◆ **Task material**
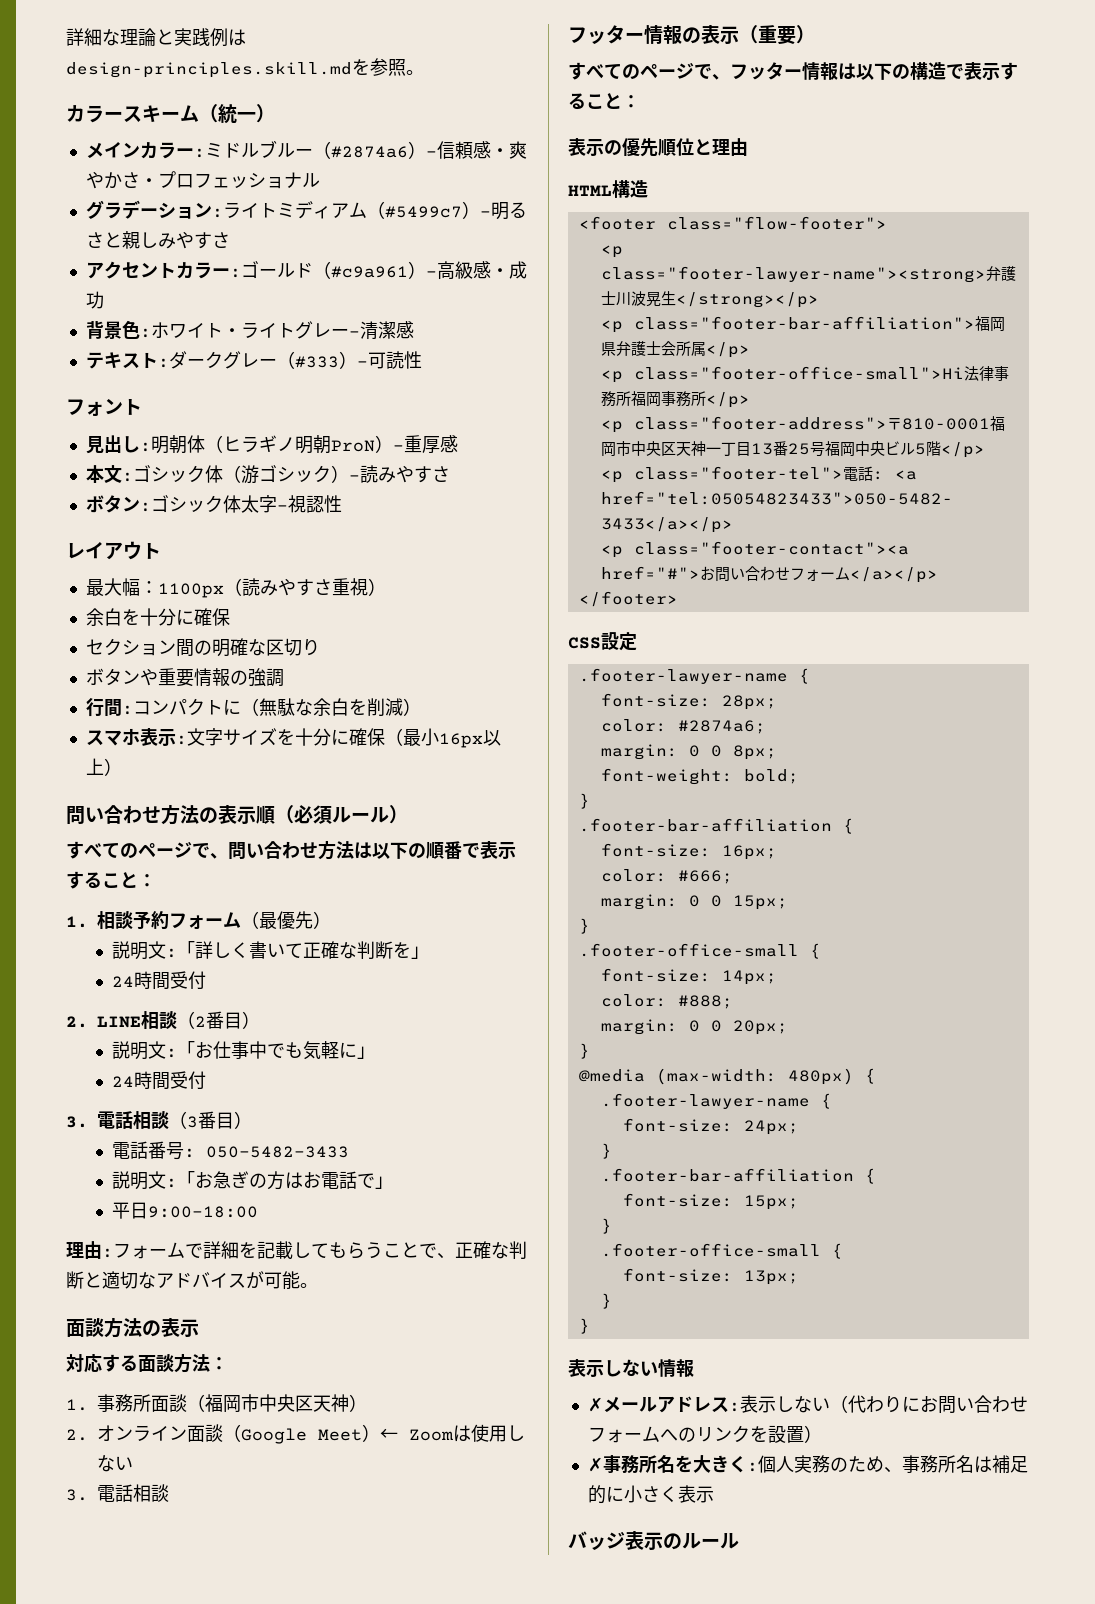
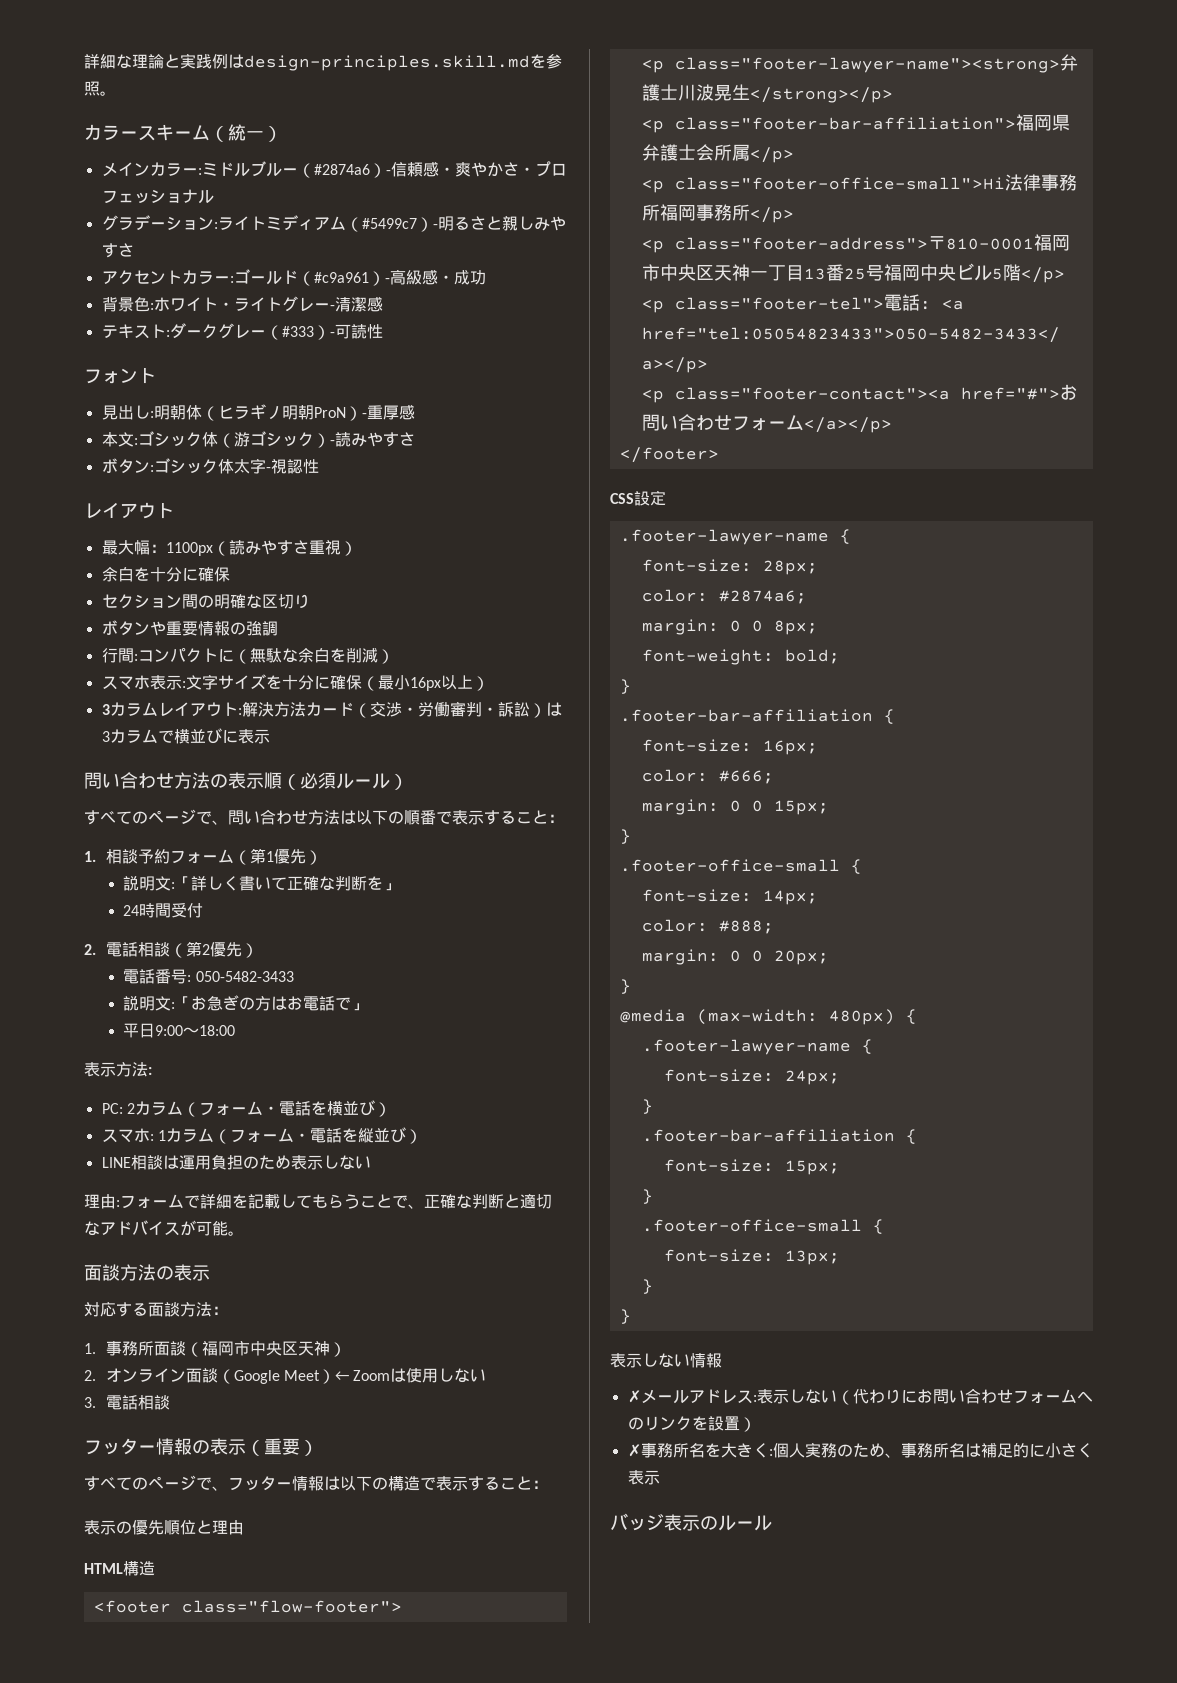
+ 3カラムレイアウト:解決方法カード（交渉・労働審判・訴訟）は3カラムで横並びに表示
- 1.相談予約フォーム（最優先）
+ 1.相談予約フォーム（第1優先）
- 2. LINE相談（2番目）
- 説明文:「お仕事中でも気軽に」
- 24時間受付
- 3.電話相談（3番目）
+ 2.電話相談（第2優先）
- 平日9:00-18:00
+ 平日9:00〜18:00
+ 表示方法:
+ PC: 2カラム（フォーム・電話を横並び）
+ スマホ: 1カラム（フォーム・電話を縦並び）
+ LINE相談は運用負担のため表示しない

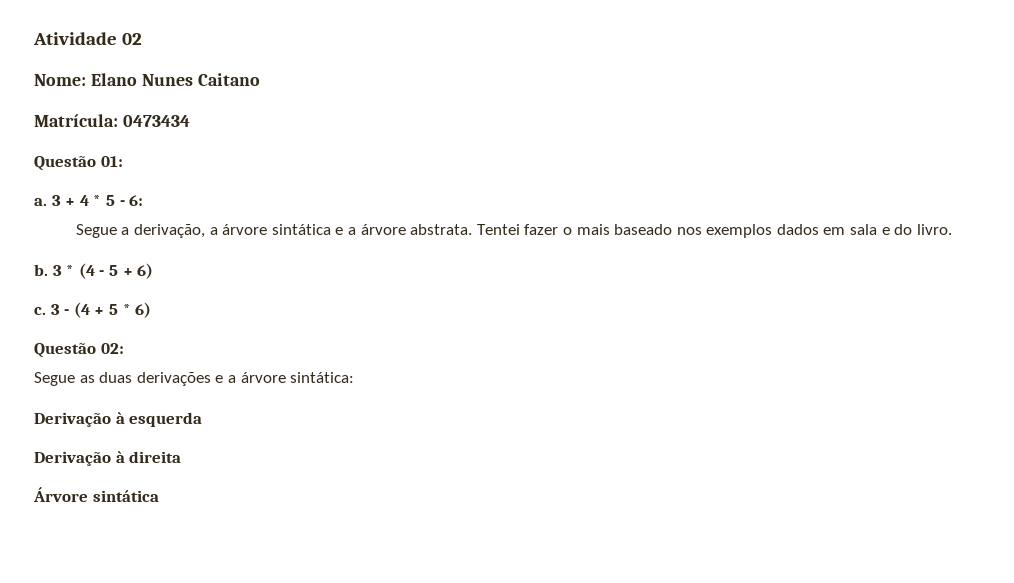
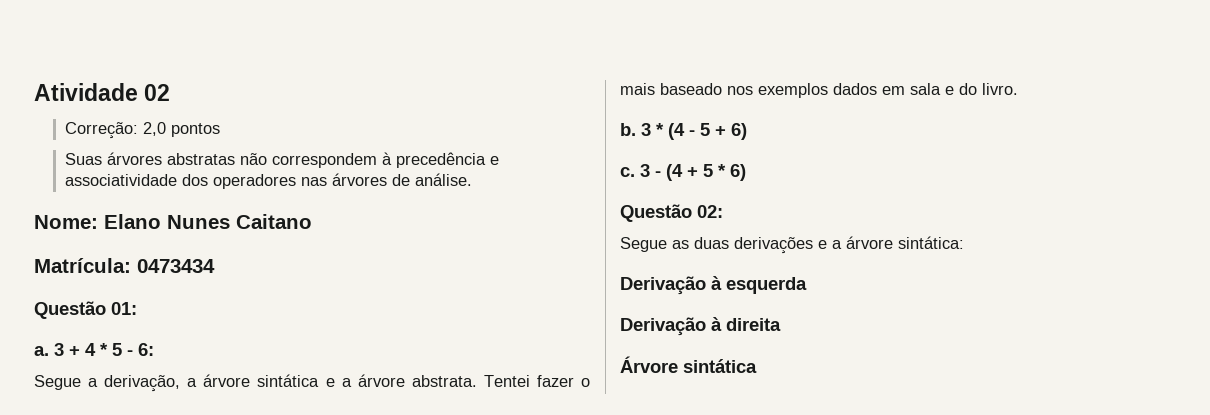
+ Correção: 2,0 pontos
+ Suas árvores abstratas não correspondem à precedência e associatividade dos operadores nas árvores de análise.

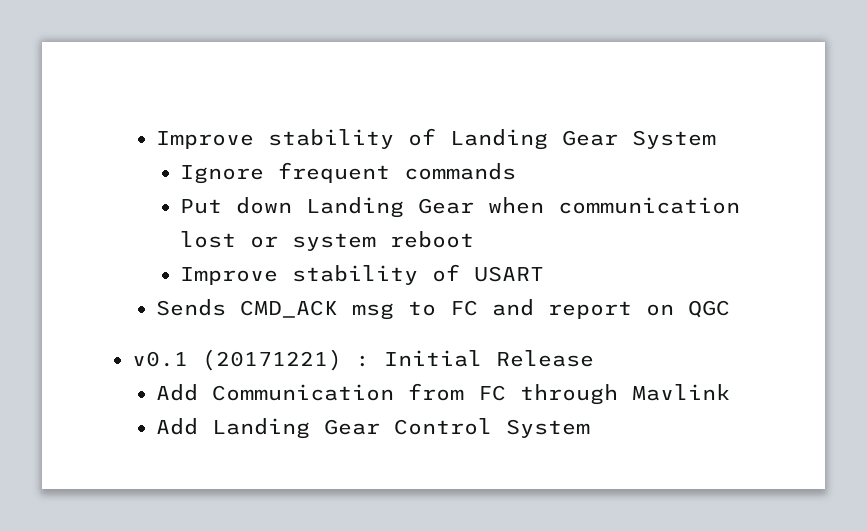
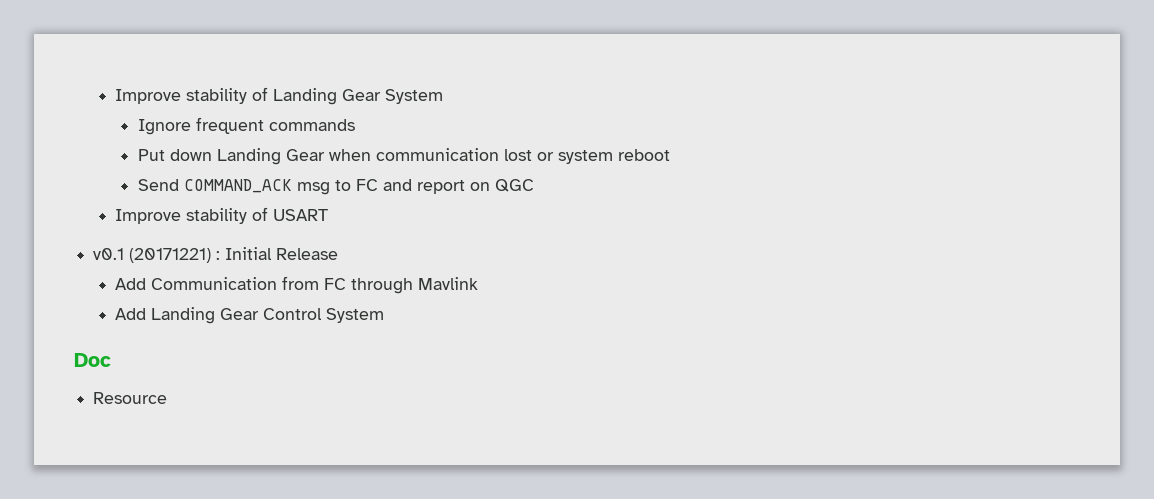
- Improve stability of USART
- Sends CMD_ACK msg to FC and report on QGC
+ Send COMMAND_ACK msg to FC and report on QGC
+ Improve stability of USART
+ Doc
+ Resource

◆ **What to work on**
Only the lines from the one with "- 3.電話相談（3番目）" through the last line of the listing belong in your answer; copy them exactly and skip the pictures.

◆ **Reply to the exercise**
- 3.電話相談（3番目）
+ 2.電話相談（第2優先）
- 平日9:00-18:00
+ 平日9:00〜18:00
+ 表示方法:
+ PC: 2カラム（フォーム・電話を横並び）
+ スマホ: 1カラム（フォーム・電話を縦並び）
+ LINE相談は運用負担のため表示しない

+ Correção: 2,0 pontos
+ Suas árvores abstratas não correspondem à precedência e associatividade dos operadores nas árvores de análise.

- Improve stability of USART
- Sends CMD_ACK msg to FC and report on QGC
+ Send COMMAND_ACK msg to FC and report on QGC
+ Improve stability of USART
+ Doc
+ Resource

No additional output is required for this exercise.